Hallert et al. found that, unlike folate and pyridoxal 5’-phosphate, the concentration of vitamin B12 was normal in 30 well-managed CD patients on a long-term GFD (Citation61). The same group performed a double blind, placebo-controlled multicenter study, to assess the clinical effects of vitamin B supplementations in adults with long-standing CD (Citation64). Sixty-five CD patients on a GFD were given a daily dose of 0.8 mg folic acid, 0.5 mg cyanocobalamin, and 3 mg pyridoxine, or placebo, for 6 months.

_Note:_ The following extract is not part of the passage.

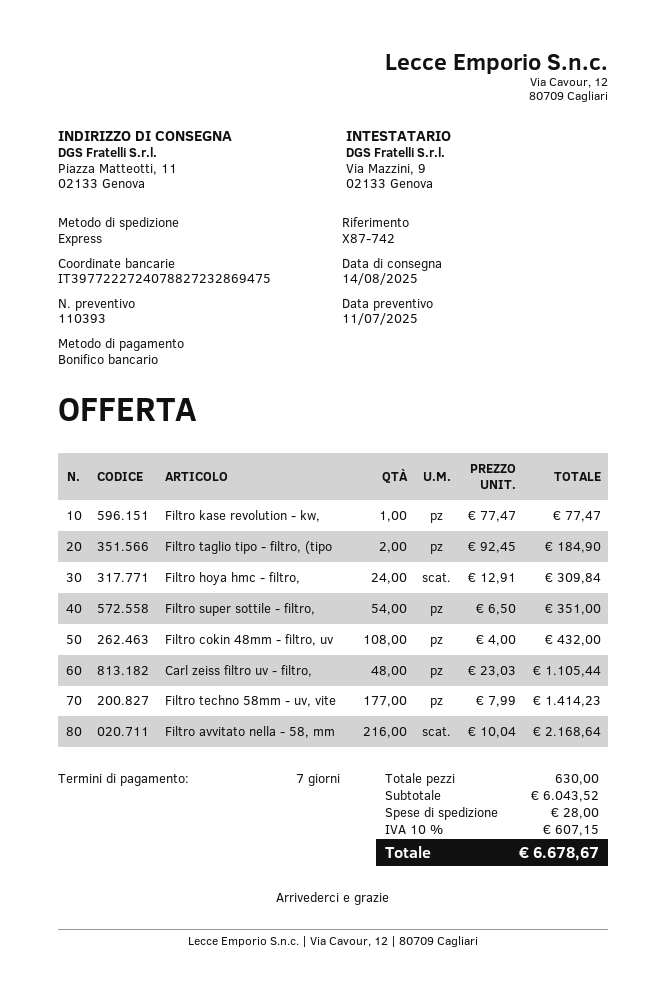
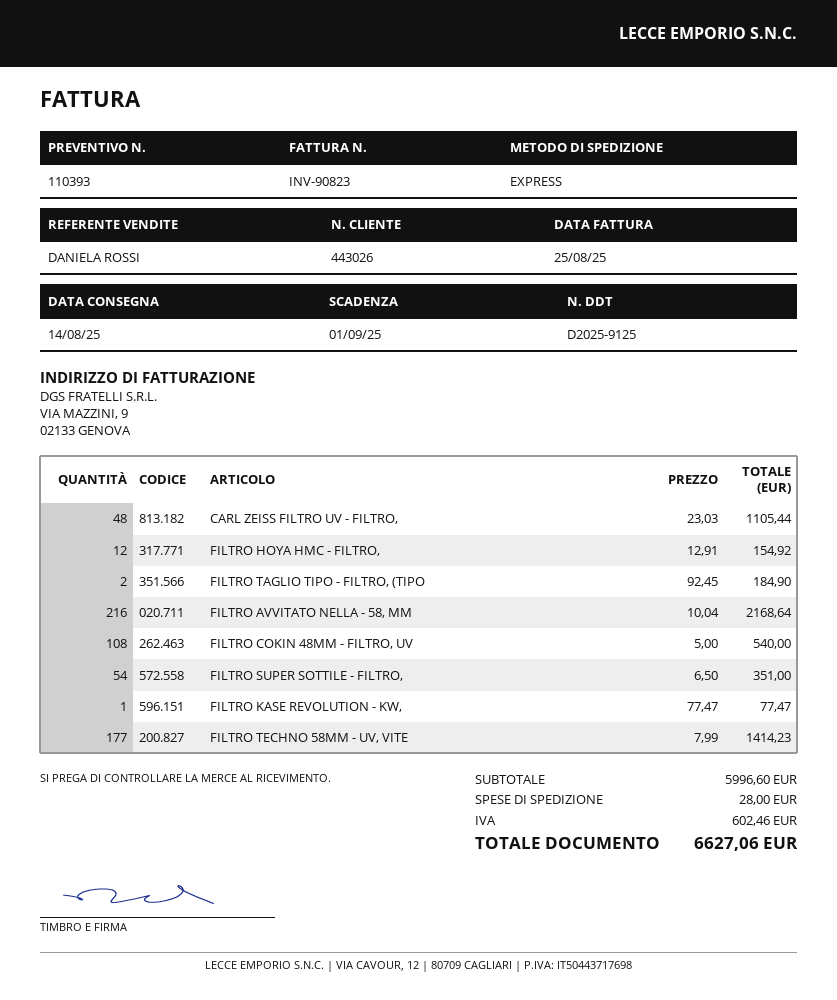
Filtro hoya hmc - filtro,: 24 x 12.91 = 309.84 -> 12 x 12.91 = 154.92
Filtro cokin 48mm - filtro, uv: 108 x 4.00 = 432.00 -> 108 x 5.00 = 540.00
subtotal: 6043.52 -> 5996.60
tax: 607.15 -> 602.46
total: 6678.67 -> 6627.06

The treatment normalized plasmatic homocysteine levels and improved psychological well-being; in particular, an improvement of anxiety and depressed mood was observed following 6-month supplementation (Citation64). These observations indicate that for some subsets of CD patients with psychiatric symptoms both folate and vitamin B12 supplementation is beneficial even when on a GFD. Future studies will be necessary to clarify the role that each vitamin plays in the amelioration of psychiatric symptoms. It may also be prudent to establish an appropriate route of administration of vitamin B12, as oral supplementation has been proven as an effective treatment route in other diseases (Citation83).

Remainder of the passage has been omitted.